Segment Start: DATA
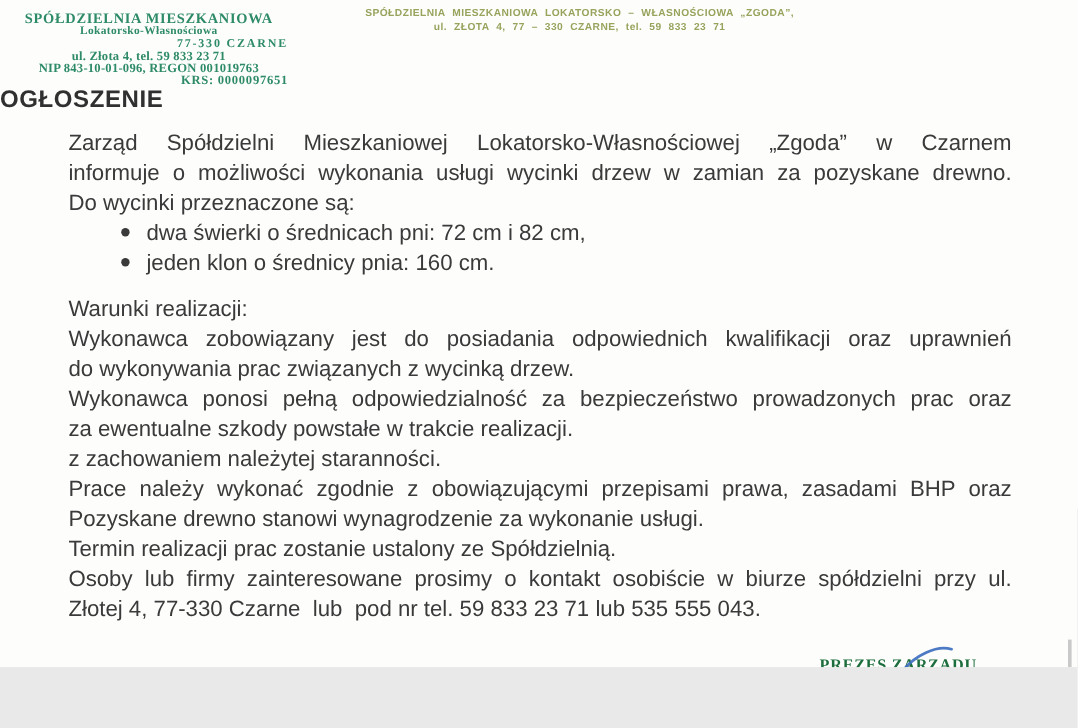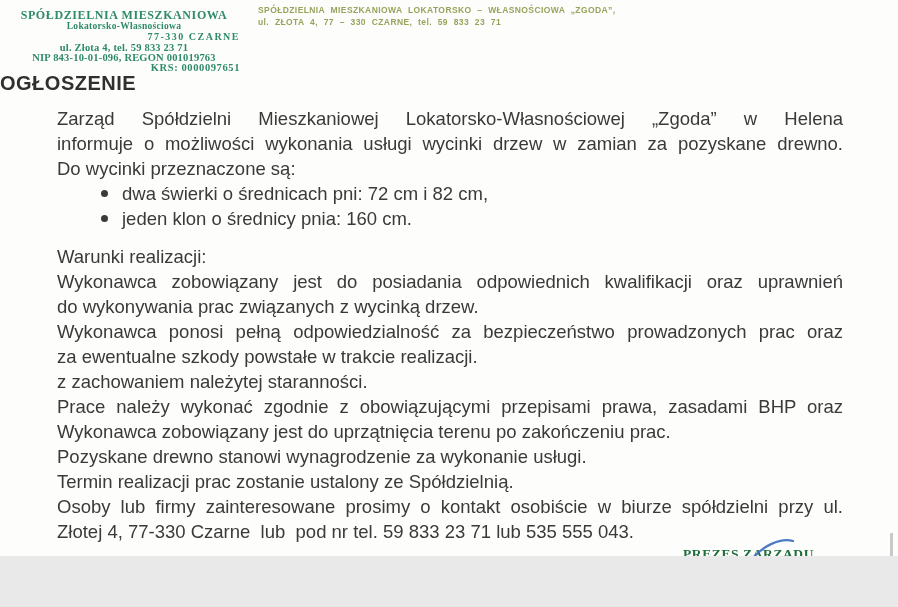--- a/index.html
+++ b/index.html
@@ -31,7 +31,7 @@
   
   .letterhead{
     position:absolute;left:258px;top:4px;width:450px;
-    text-align:left;
+    text-align:center;
     color:#98a35c;
     font-size:8.5px;font-weight:bold;
     letter-spacing:.4px;word-spacing:3px;

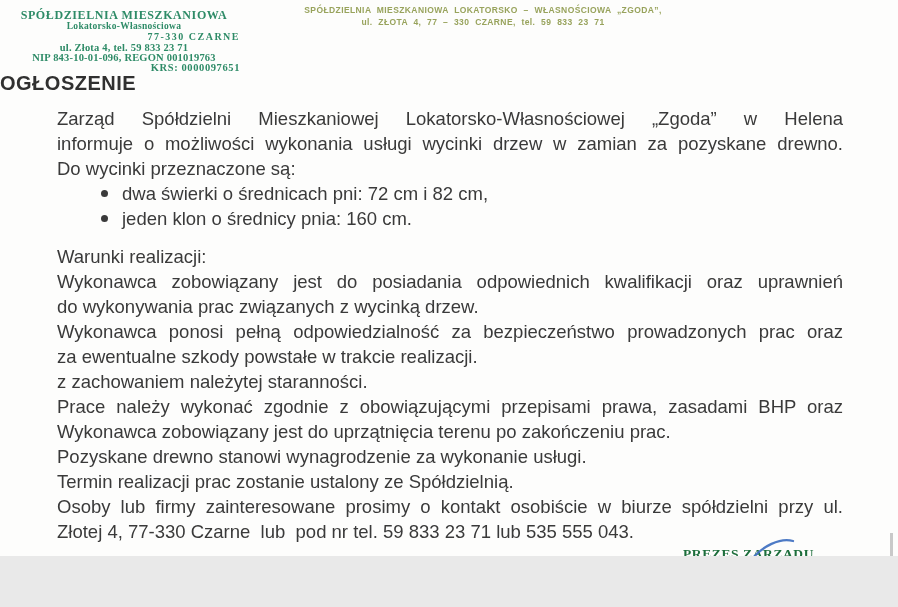--- a/index.html
+++ b/index.html
@@ -110,7 +110,7 @@
   <h1 class="title">OGŁOSZENIE</h1>
 
   <div class="body">
-    <div class="line just">Zarząd Spółdzielni Mieszkaniowej Lokatorsko-Własnościowej „Zgoda” w Helena</div>
+    <div class="line just">Zarząd Spółdzielni Mieszkaniowej Lokatorsko-Własnościowej „Zgoda” w Czarnem</div>
     <div class="line just">informuje o możliwości wykonania usługi wycinki drzew w zamian za pozyskane drewno.</div>
     <div class="line">Do wycinki przeznaczone są:</div>
 

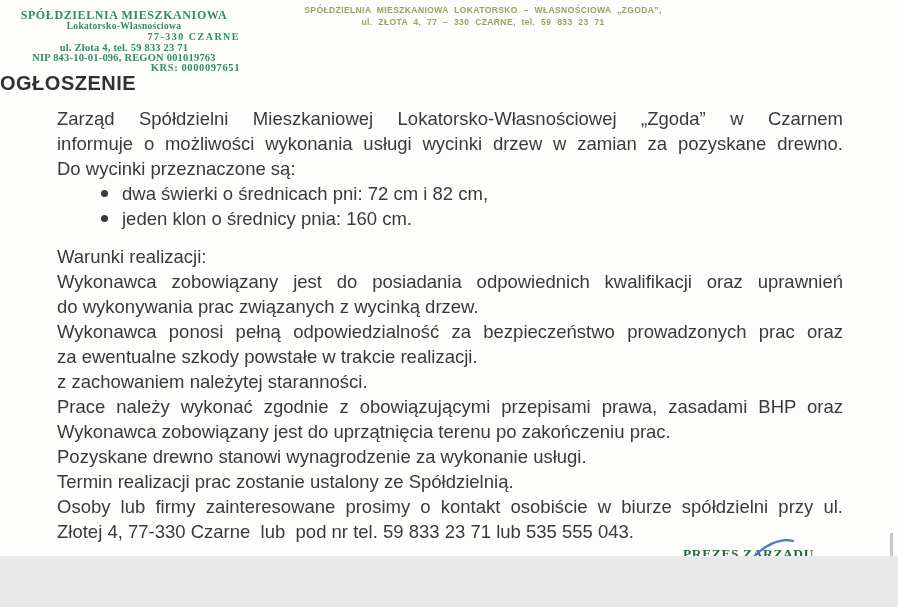--- a/index.html
+++ b/index.html
@@ -126,7 +126,6 @@
     <div class="line">za ewentualne szkody powstałe w trakcie realizacji.</div>
     <div class="line">z zachowaniem należytej staranności.</div>
     <div class="line just">Prace należy wykonać zgodnie z obowiązującymi przepisami prawa, zasadami BHP oraz</div>
-    <div class="line">Wykonawca zobowiązany jest do uprzątnięcia terenu po zakończeniu prac.</div>
     <div class="line">Pozyskane drewno stanowi wynagrodzenie za wykonanie usługi.</div>
     <div class="line">Termin realizacji prac zostanie ustalony ze Spółdzielnią.</div>
     <div class="line just">Osoby lub firmy zainteresowane prosimy o kontakt osobiście w biurze spółdzielni przy ul.</div>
Segment End: DATA
● REQUIRED WORK
Output each record above exactly; omit the images.

● ANSWER TO THIS EXERCISE
--- a/index.html
+++ b/index.html
@@ -31,7 +31,7 @@
   
   .letterhead{
     position:absolute;left:258px;top:4px;width:450px;
-    text-align:left;
+    text-align:center;
     color:#98a35c;
     font-size:8.5px;font-weight:bold;
     letter-spacing:.4px;word-spacing:3px;

--- a/index.html
+++ b/index.html
@@ -110,7 +110,7 @@
   <h1 class="title">OGŁOSZENIE</h1>
 
   <div class="body">
-    <div class="line just">Zarząd Spółdzielni Mieszkaniowej Lokatorsko-Własnościowej „Zgoda” w Helena</div>
+    <div class="line just">Zarząd Spółdzielni Mieszkaniowej Lokatorsko-Własnościowej „Zgoda” w Czarnem</div>
     <div class="line just">informuje o możliwości wykonania usługi wycinki drzew w zamian za pozyskane drewno.</div>
     <div class="line">Do wycinki przeznaczone są:</div>
 

--- a/index.html
+++ b/index.html
@@ -126,7 +126,6 @@
     <div class="line">za ewentualne szkody powstałe w trakcie realizacji.</div>
     <div class="line">z zachowaniem należytej staranności.</div>
     <div class="line just">Prace należy wykonać zgodnie z obowiązującymi przepisami prawa, zasadami BHP oraz</div>
-    <div class="line">Wykonawca zobowiązany jest do uprzątnięcia terenu po zakończeniu prac.</div>
     <div class="line">Pozyskane drewno stanowi wynagrodzenie za wykonanie usługi.</div>
     <div class="line">Termin realizacji prac zostanie ustalony ze Spółdzielnią.</div>
     <div class="line just">Osoby lub firmy zainteresowane prosimy o kontakt osobiście w biurze spółdzielni przy ul.</div>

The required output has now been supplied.